Es war so. Sie wollte es vielleicht nicht. Aber es war so.
Sie mussten beide wohl noch lernen, mit dieser Tatsache richtig umzugehen.
Drei Stunden, hatte der Selbstmörder gesagt.
Anstatt über Quantenphysik und Hirnforschung nachzudenken, widmete sich Ryk dem Nahrungsautomaten, der mit zuverlässiger Emsigkeit Kohlenhydrate ausspuckte, und zwar zu viel davon. Das war Ryk allerdings in diesem Moment egal, vor allem weil er entdeckte, dass der Schokoladenkuchen tatsächlich so schmeckte, wie er Schokolade in Erinnerung hatte.

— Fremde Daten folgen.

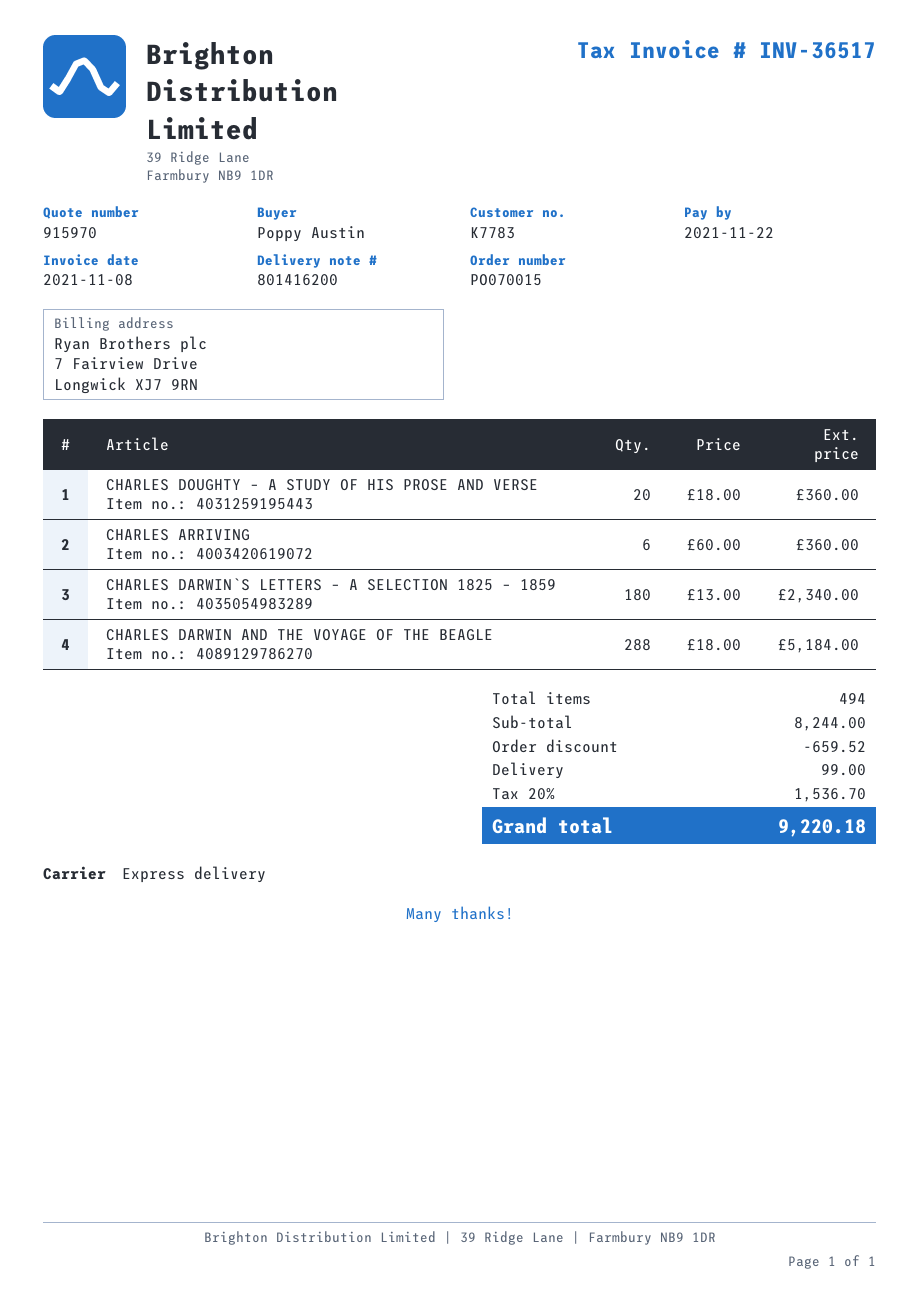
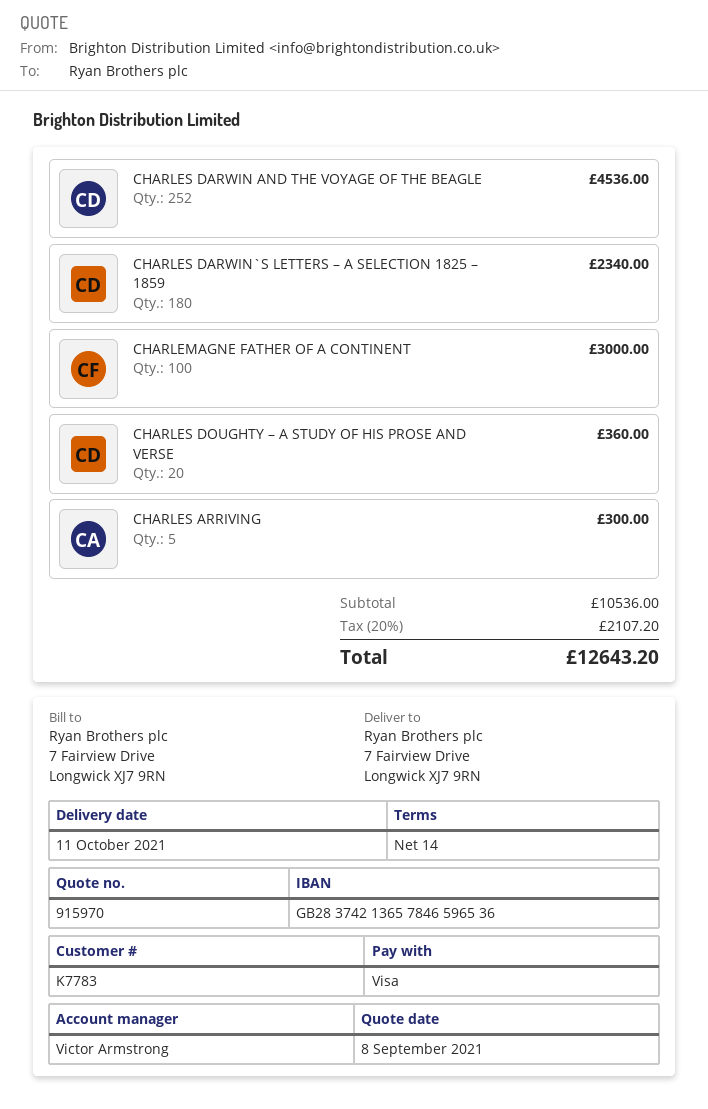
CHARLES ARRIVING: 6 for 360.00 -> 5 for 300.00
CHARLES DARWIN AND THE VOYAGE OF THE BEAGLE: 288 for 5184.00 -> 252 for 4536.00
CHARLEMAGNE FATHER OF A CONTINENT: none -> 100 for 3000.00
subtotal: 8244.00 -> 10536.00
discount: 659.52 -> none
shipping: 99.00 -> none
tax: 20% = 1536.70 -> 20% = 2107.20
total: 9220.18 -> 12643.20

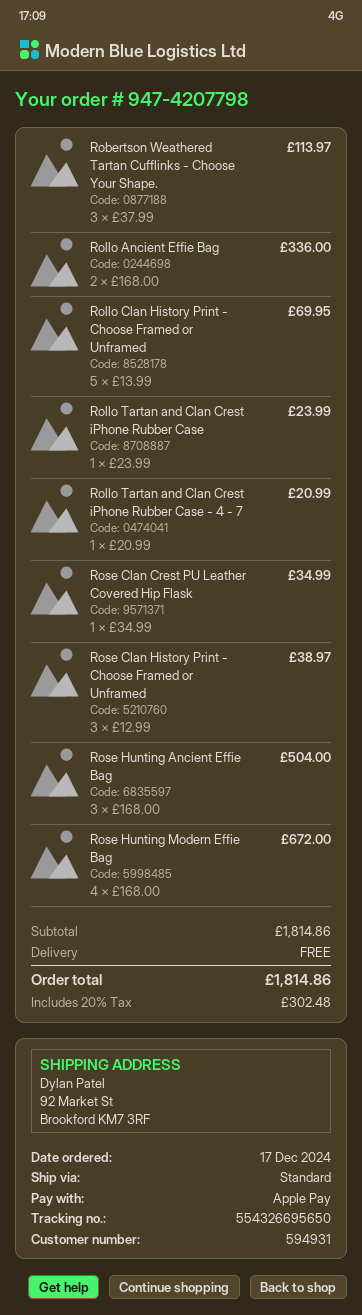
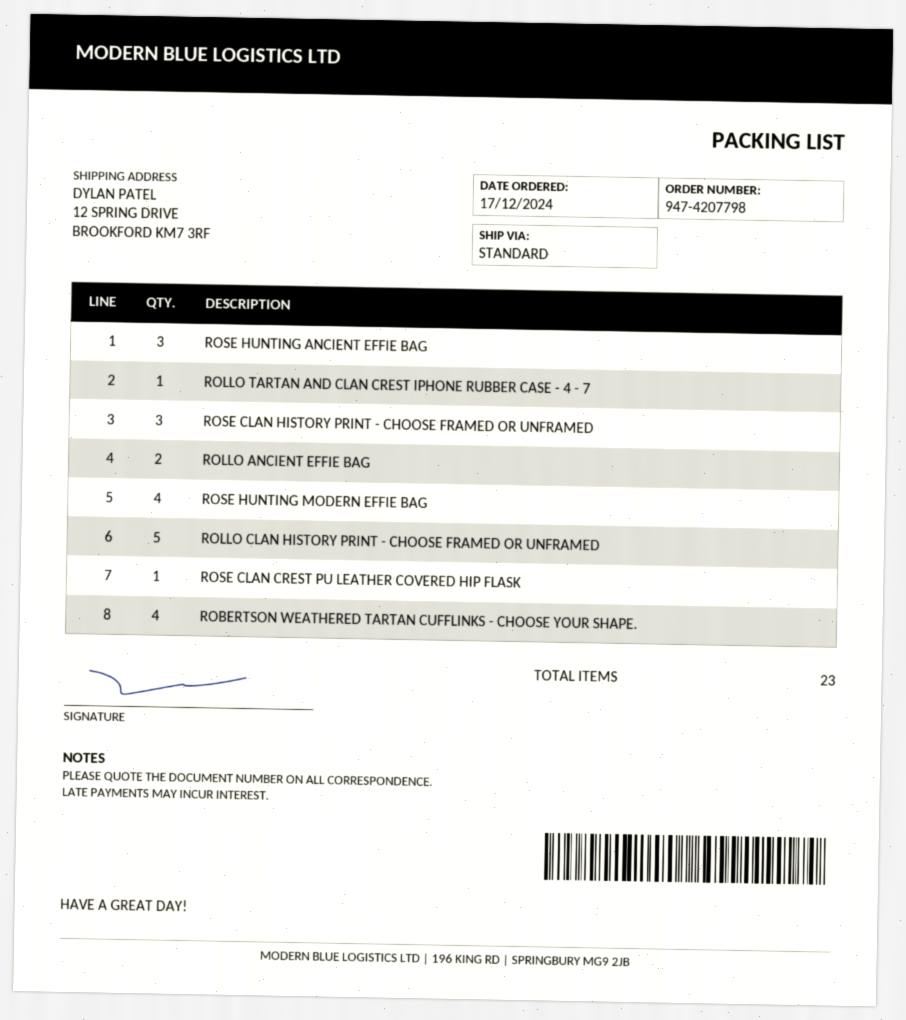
ship to: 92 Market St, Brookford KM7 3RF -> 12 SPRING DRIVE, BROOKFORD KM7 3RF
Robertson Weathered Tartan Cufflinks - Choose Your Shape.: 3 -> 4
Rollo Tartan and Clan Crest iPhone Rubber Case: 1 -> none

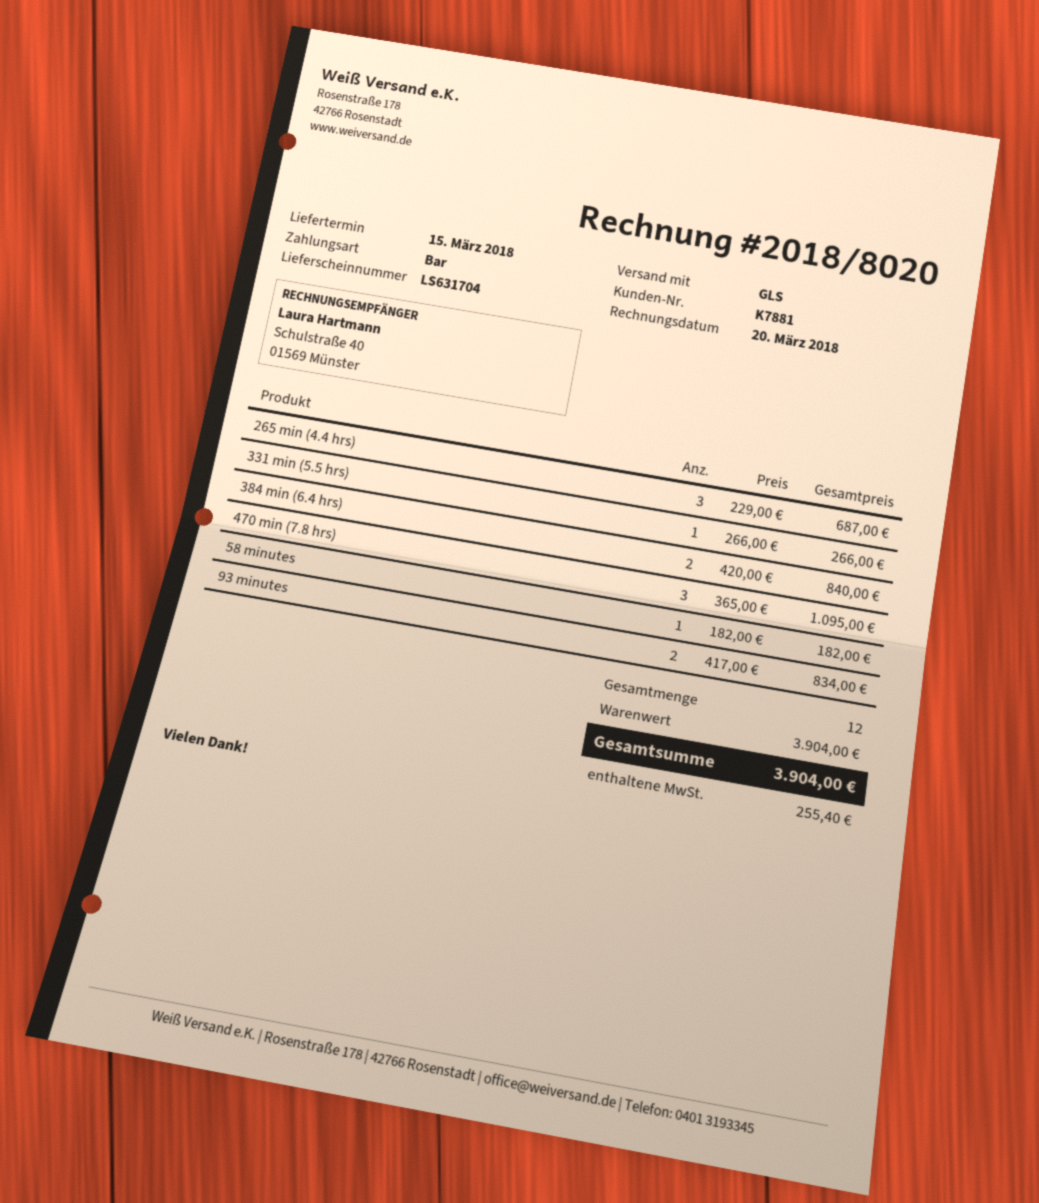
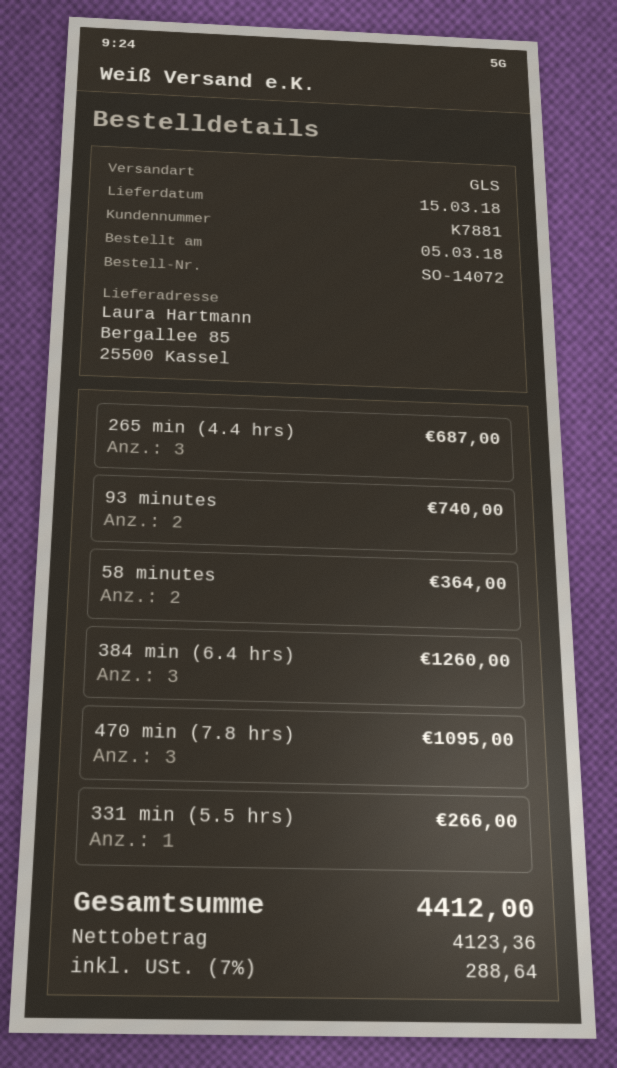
384 min (6.4 hrs): 2 for 840.00 -> 3 for 1260.00
58 minutes: 1 for 182.00 -> 2 for 364.00
93 minutes: 2 for 834.00 -> 2 for 740.00
tax: 255.40 -> 288.64
total: 3904.00 -> 4412.00

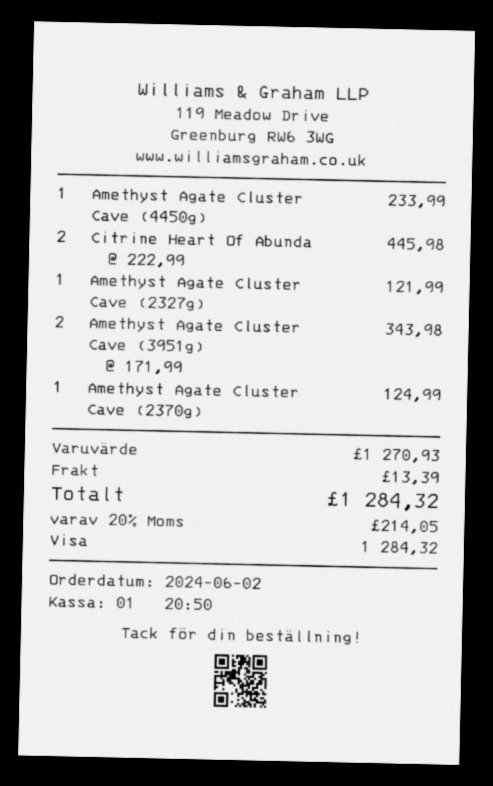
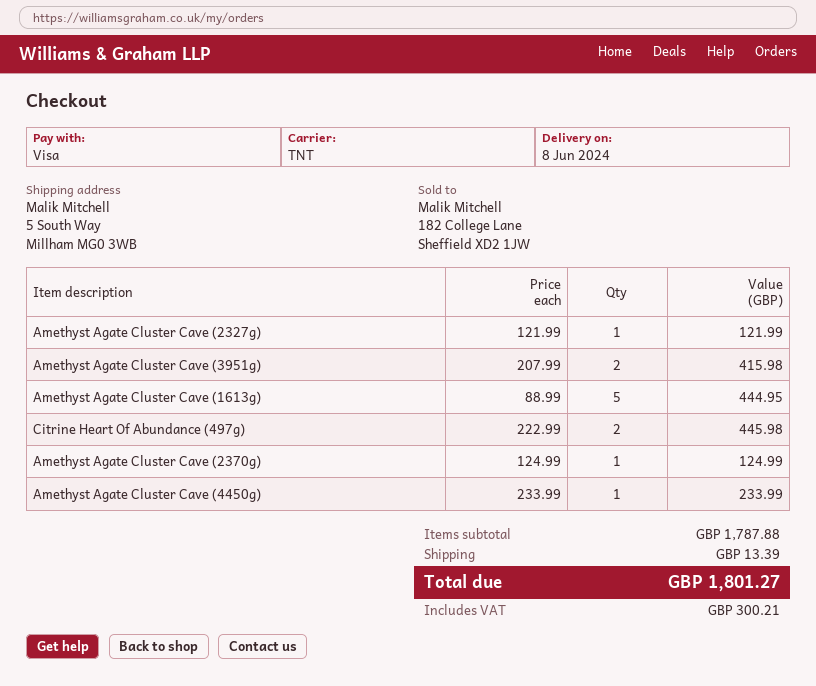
Amethyst Agate Cluster Cave (3951g): 2 x 171.99 = 343.98 -> 2 x 207.99 = 415.98
Amethyst Agate Cluster Cave (1613g): none -> 5 x 88.99 = 444.95
subtotal: 1270.93 -> 1787.88
tax: 214.05 -> 300.21
total: 1284.32 -> 1801.27

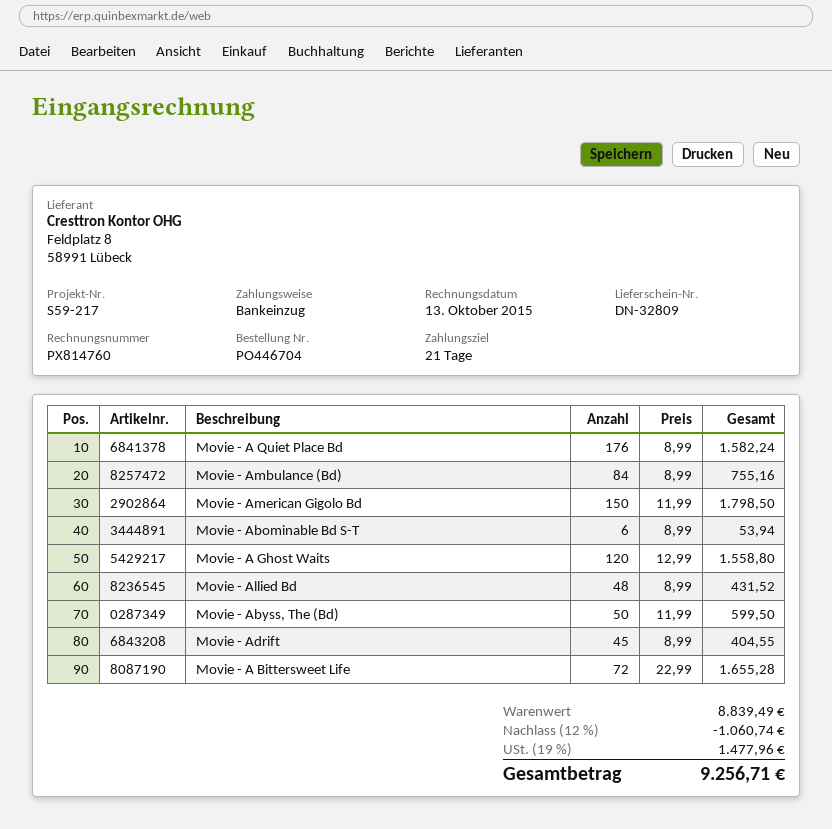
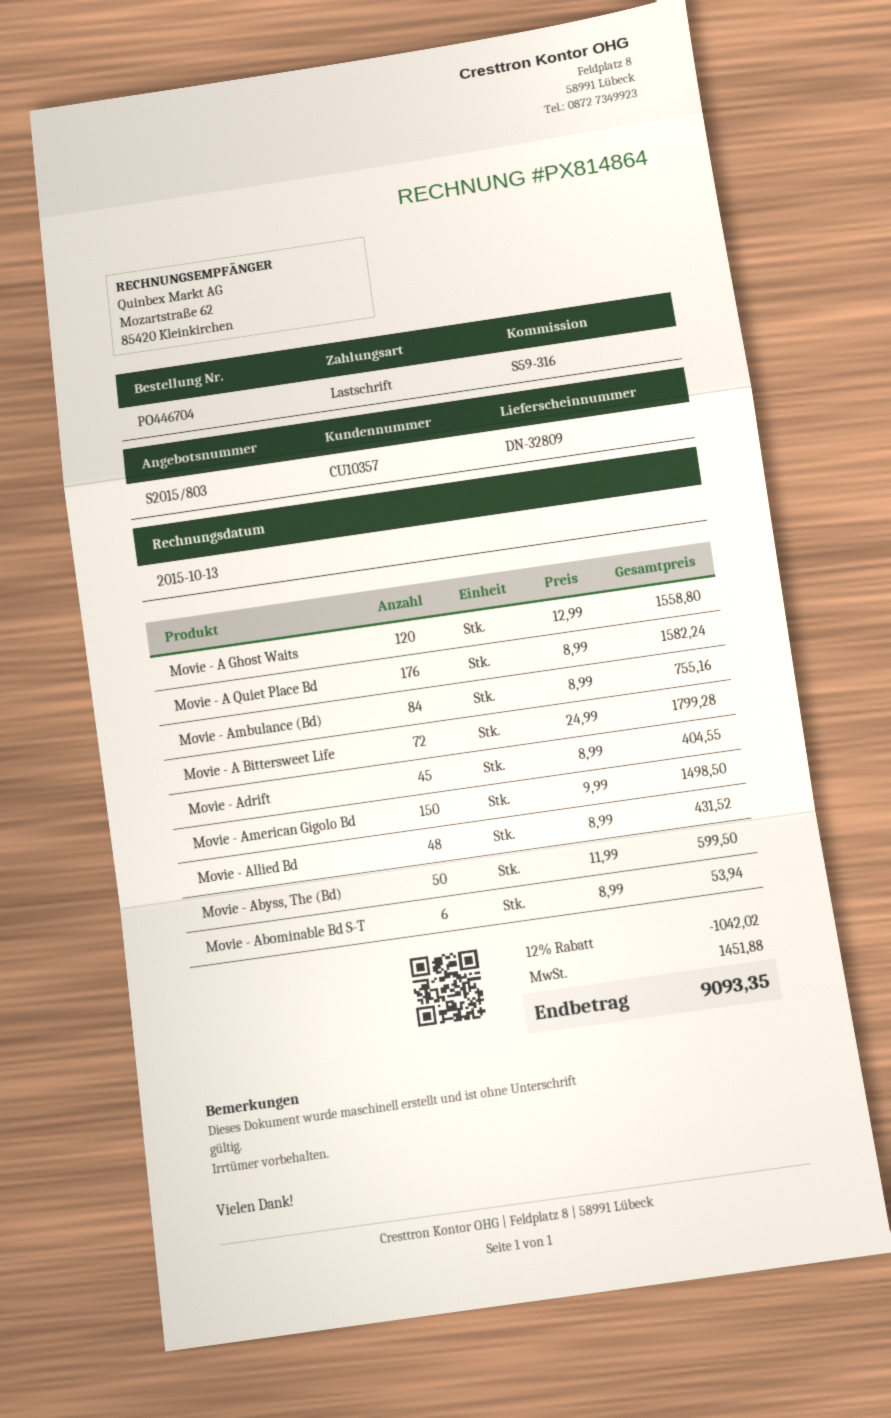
invoice number: PX814760 -> PX814864
reference: S59-217 -> S59-316
Movie - American Gigolo Bd: 150 x 11.99 = 1798.50 -> 150 x 9.99 = 1498.50
Movie - A Bittersweet Life: 72 x 22.99 = 1655.28 -> 72 x 24.99 = 1799.28
discount: 12% = 1060.74 -> 12% = 1042.02
tax: 1477.96 -> 1451.88
total: 9256.71 -> 9093.35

Er aß zu viel davon, fühlte sich dann aufgebläht und träge, warf sich auf das Sofa und merkte irgendwann, dass sein Kopf an Momos Schulter ruhte, was dieser mit der tiefen Gelassenheit aufrichtig empfundener Freundschaft akzeptierte. Ryk döste einige Zeit vor sich hin, ohne richtig einzuschlafen, aber es half, das Zeitgefühl so weit zu betrügen, dass er die drei Stunden überstand, ohne in Grübelei oder Langeweile zu verfallen.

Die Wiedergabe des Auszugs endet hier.